I don’t really have an answer here.
Let me rephrase your thought, as I understand it: “I don’t think humans are (pure) RL-like agents, they are more like ActInf agents” (by “pure” RL I mean RL without entropy regularization, or other schemes that motivate exploration).
There is copious literature finding the neuronal, neuropsychological, or psychological makeup of humans “basically implementing Active Inference”, as well as “basically implementing RL”. The portion of this research that is more rigorous maps the empirical observations from neurobiology directly onto the mathematics of ActInf and RL, respectively. I think this kind of research is useful, it equips us with instruments to predict certain aspects of human behaviour, and suggests avenues for disorder treatment.
The portion of this research that is less rigorous and more philosophical, is like pointing out “it looks like humans behave here like ActInf agents”, or “it looks like humans behave here like RL agents”. This kind of philosophy is only useful for suggesting a direction for mining empirical observations, to either confirm or disprove theories that in this or that corner of behaviour/psychology, humans act more like ActInf, or RL agents. (Note that I would not count observations from psychology here, because they are notoriously unreliable themselves, see reproducibility crisis, etc.)
RL is not falsifiable, too. Both can be seen as normative theories of agency. Normative theories are unfalsifiable, they are prescriptions, or, if you want, the sources of the definition of agency.
However, I would say that ActInf is also a physical theory (apart from being normative) because it’s derived from (or at least related to) statistical mechanics and the principle of least action. RL is “just” a normative framework of agency because I don’t see any relationship with physics in it (again, if you don’t add entropy regularisation).
I answered to this question above: yes, you can design AI that will not minimise or maximise any utility or cost, but only some form of energy. Just choose Active Inference, ReduNet, GFlowNet, or LeCun’s architecture[1]. It’s not just renaming “utility” into “energy”, there is a deep philosophical departure. (I’m not sure it’s articulated somewhere in a piece dedicated to this question, the best resources that I can recommend are the sections which discuss RL in Active Inference book, LeCun’s paper (see section “Reward is not enough”), and Bengio’s GFlowNet tutorial, all links are above.

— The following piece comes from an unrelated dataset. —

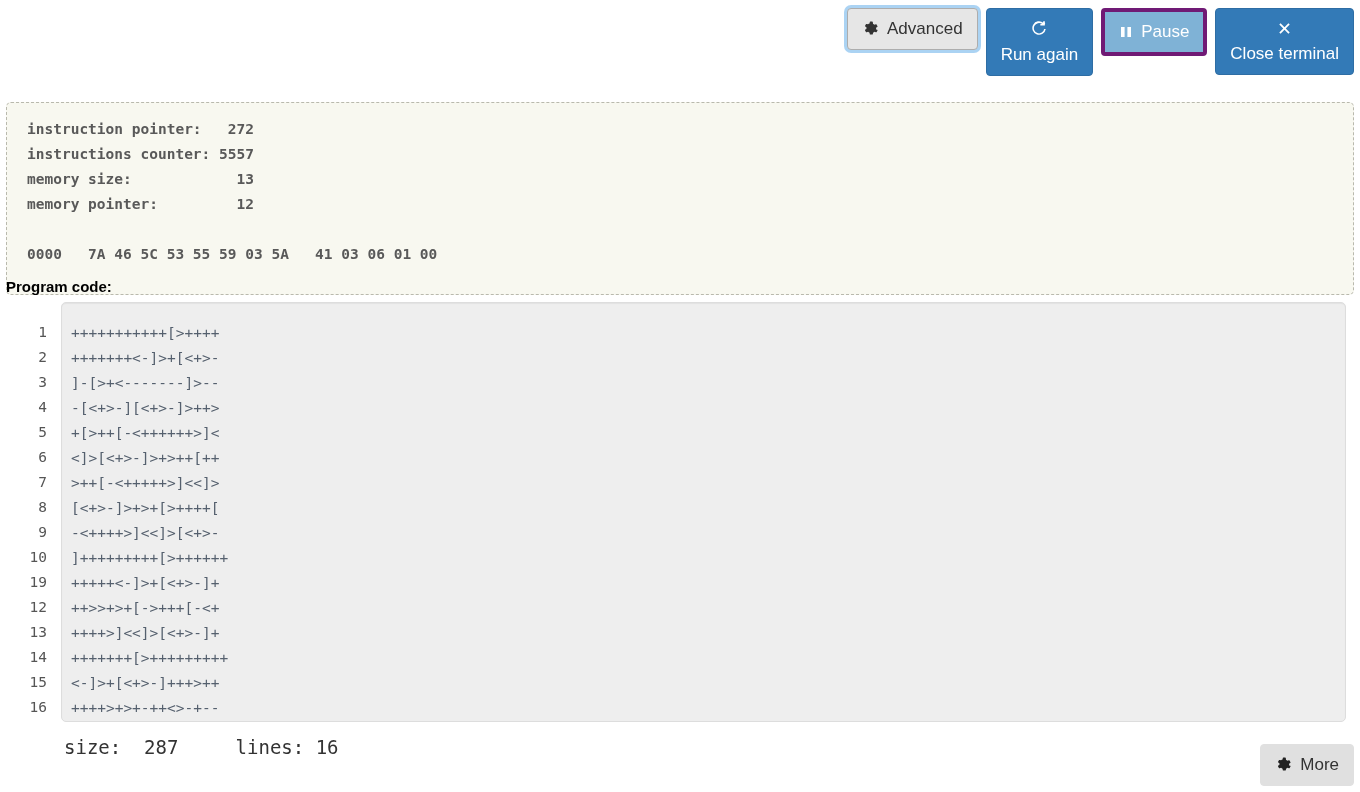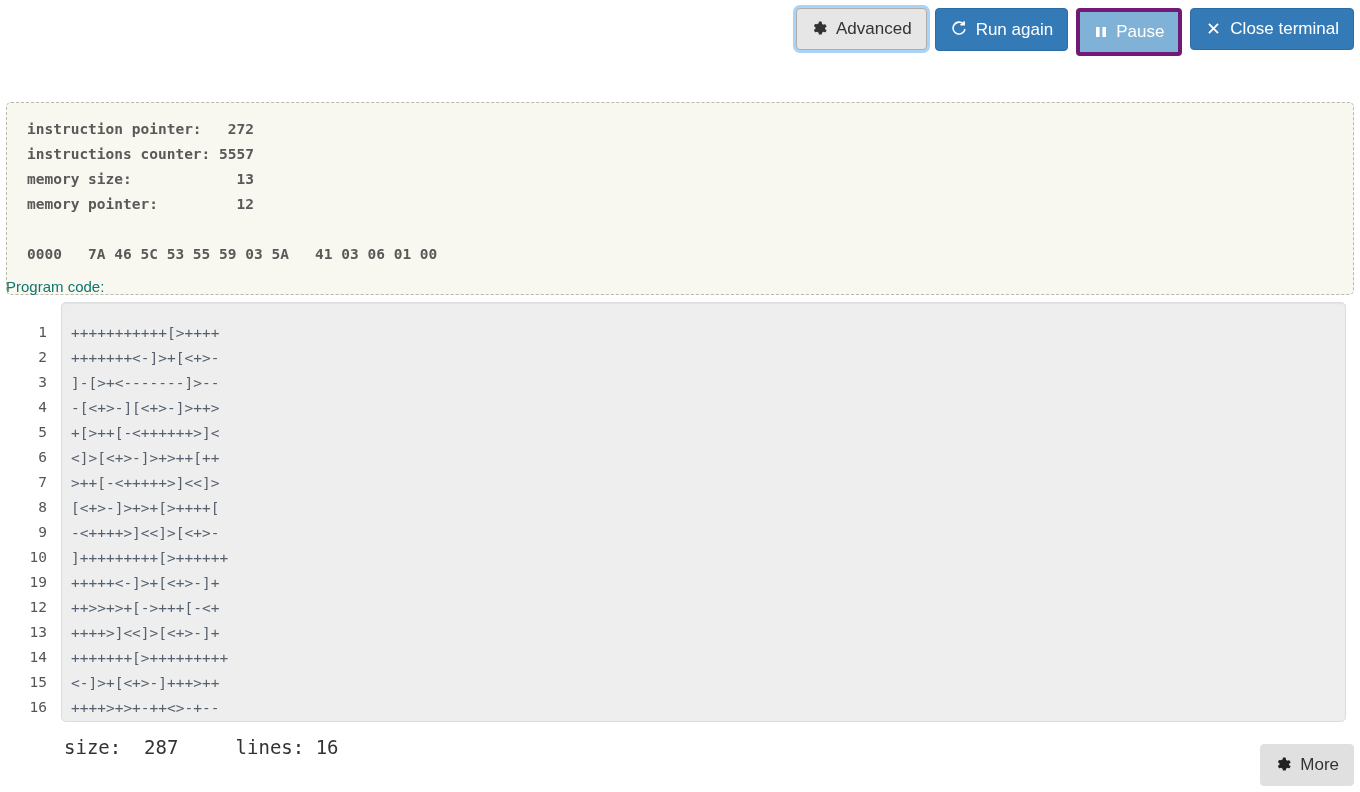"Run again" .btn-primary { flex-direction: none -> column }
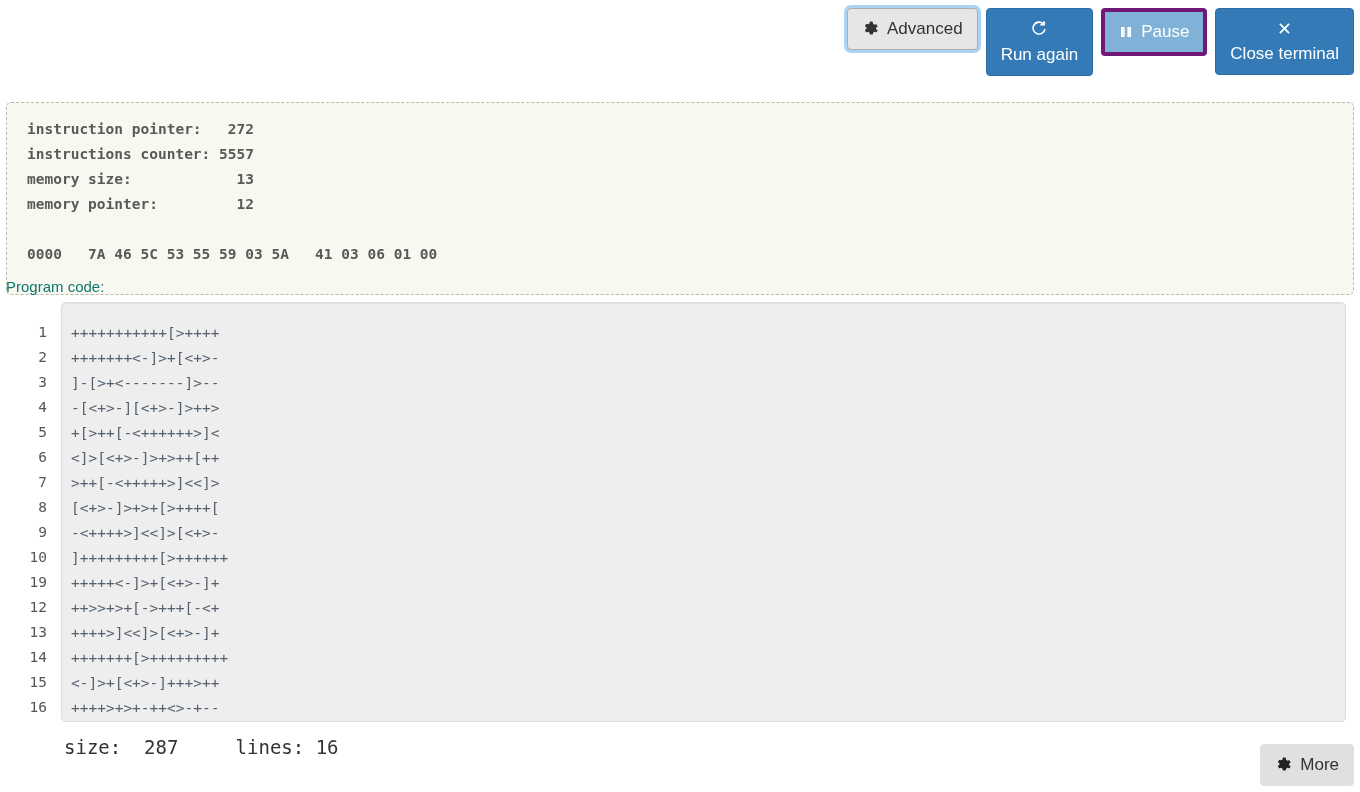"Program code:" .code-label { color: #0f766e -> #000000; font-weight: normal -> bold }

However, as I pointed out above, this doesn’t save you from instrumental convergence. Which can be just as bad (for humans) as a prototypical utility/cost/paperclip maximiser.
If you want an agent that doesn’t instrumentally converge at all, please see the discussion of Mild Optimization.
Caveats apply: embedded agents could still emerge inside agents with these architectures, and these embedded agents might in principle be RL. Perhaps, this is actually why humans sometimes exhibit RL-like behaviour, even though “fundamentally” they are more like ActInf agents.